Pregnant women seem to have a greater sense of support than non-pregnant women, while a study showed that this difference was not significant [17]. A study also found that social support was a predictor of childbirth fears and the increase of support reduced the fears [18]. Fisher showed that social relationships, informal support networks for pregnant women and strong support of midwives could strengthen the women's belief in the fact that labor is a physiological and controllable process. As a result, this psychological feeling can reduce the fear of childbirth [19]. The difference between the present study and the studies showing the reduction of fear and stress with social support is that in their studies, the actual support meaning the presence of supporters was investigated when necessary, while in this study, the individual's perception of those who can help her when necessary was studied which is a subjective phenomenon. The study results of Badaghi showed that there is a reverse relationship between anxiety, depression, and stress in pregnant women and social support [20] while in the study of Shishehgar, there was no significant relationship between social support and stress in pregnancy [21]. The difference between the present study and the studies mentioned above was that the pregnant women's stress was studied in the above studies, while in the present study, childbirth fear was examined. A study by Salomonson et al., which was conducted in Sweden in 2013 entitled “Perceived self-efficacy and childbirth fear in primiparous women,” showed that when there is no preference for cesarean section, self-efficacy has a direct relationship with labor fear. It means that the reduction of self-efficacy increases the labor fear. Also, it was shown that increased self-efficacy in women during pregnancy could be effective in reducing the fear of childbirth and these programs can be part of a pregnancy-based educational program for women [22]. In this study, the general self-efficacy of mothers was examined, which was different from the present study, because in this study, fear self-efficacy was used and its relationship with perceived social support was measured.


It seems that the individual's subjective assessment of her supporters during her pregnancy does not associate with self-efficacy for labor fear which is subjective as well. It seems that health providers should ask people with whom the pregnant mother has a direct relationship such as husband, to involve actively in the process of supporting during pregnancy.


The main idea was proposed by Fatemeh Zarin. The initial draft was prepared by Fatemeh Zarin and Katayon Vakilian and the final draft was prepared by Vakilian.


This research was approved by the Student Research Committee with the financial code: 2743 and ethics code: IR.ARAKMU.REC.1395.352.

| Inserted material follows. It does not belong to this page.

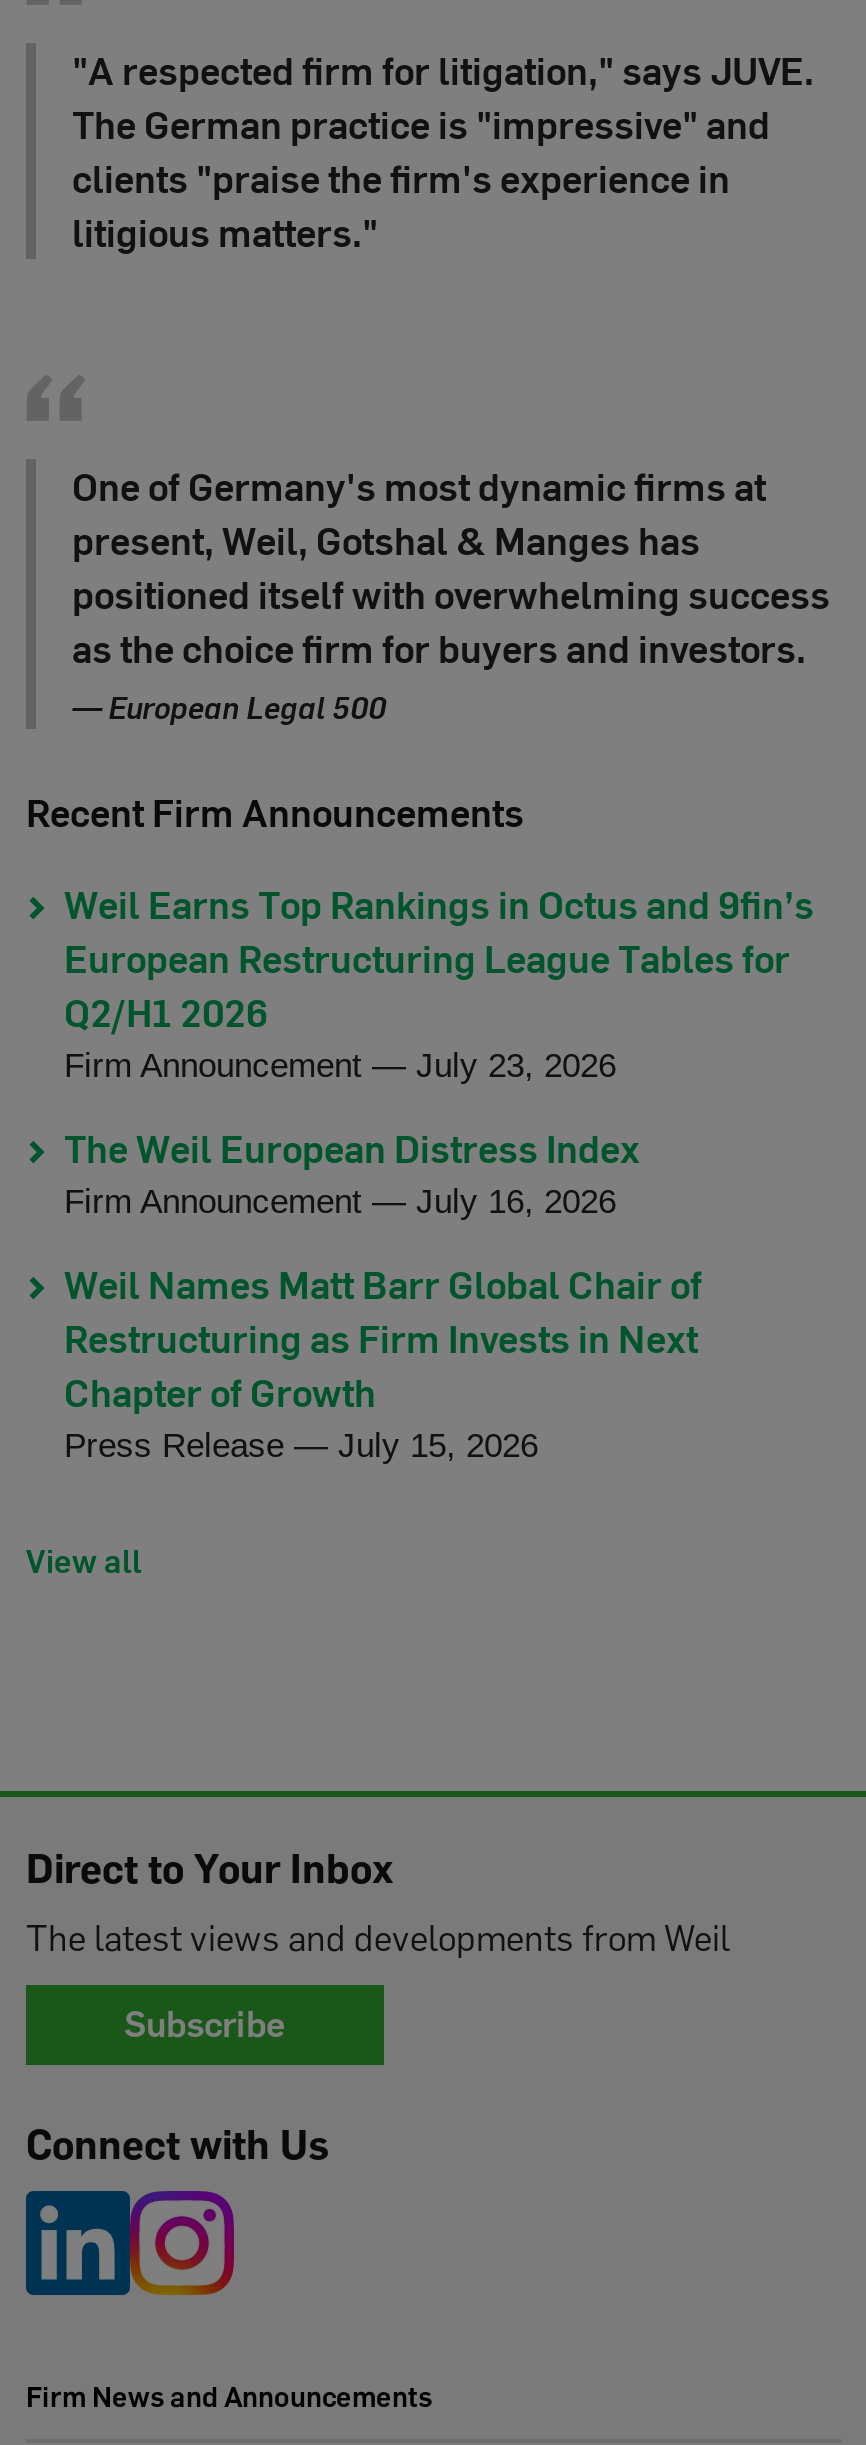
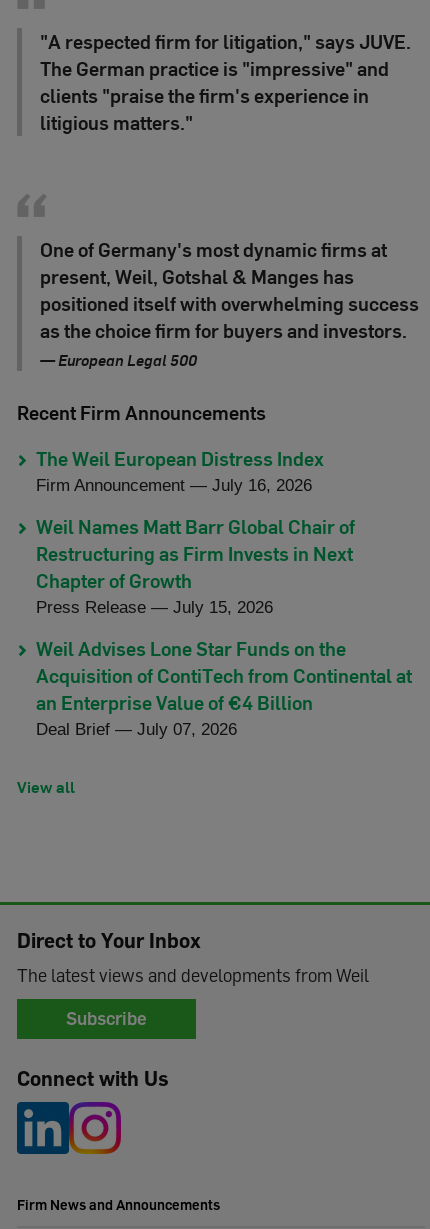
[64,877,814,1085] Weil Earns Top Rankings in Octus and 9fin’s | European Restructuring League Tables for | Q2/H1 2026 | Firm Announcement — July 23, 2026 -> none
moved [64,1121,702,1465] -> [36,445,355,617]: The Weil European Distress Index | Firm Announcement — July 16, 2026 | Weil Names Matt Barr Global Chair of | Restructuring as Firm Invests in Next | Chapter of Growth | Press Release — July 15, 2026
none -> [36,635,412,739] Weil Advises Lone Star Funds on the | Acquisition of ContiTech from Continental at | an Enterprise Value of €4 Billion | Deal Brief — July 07, 2026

No humans/animals were used for the studies that are basis of this research.


Written informed consent was obtained from all the participants.


The authors declare no conflict of interest, financial or otherwise.


We thank the research deputy of Arak University of Medical Sciences, who collaborated in the approval of the project. Also, the researchers thank the Student Research Committee and the participants in this study.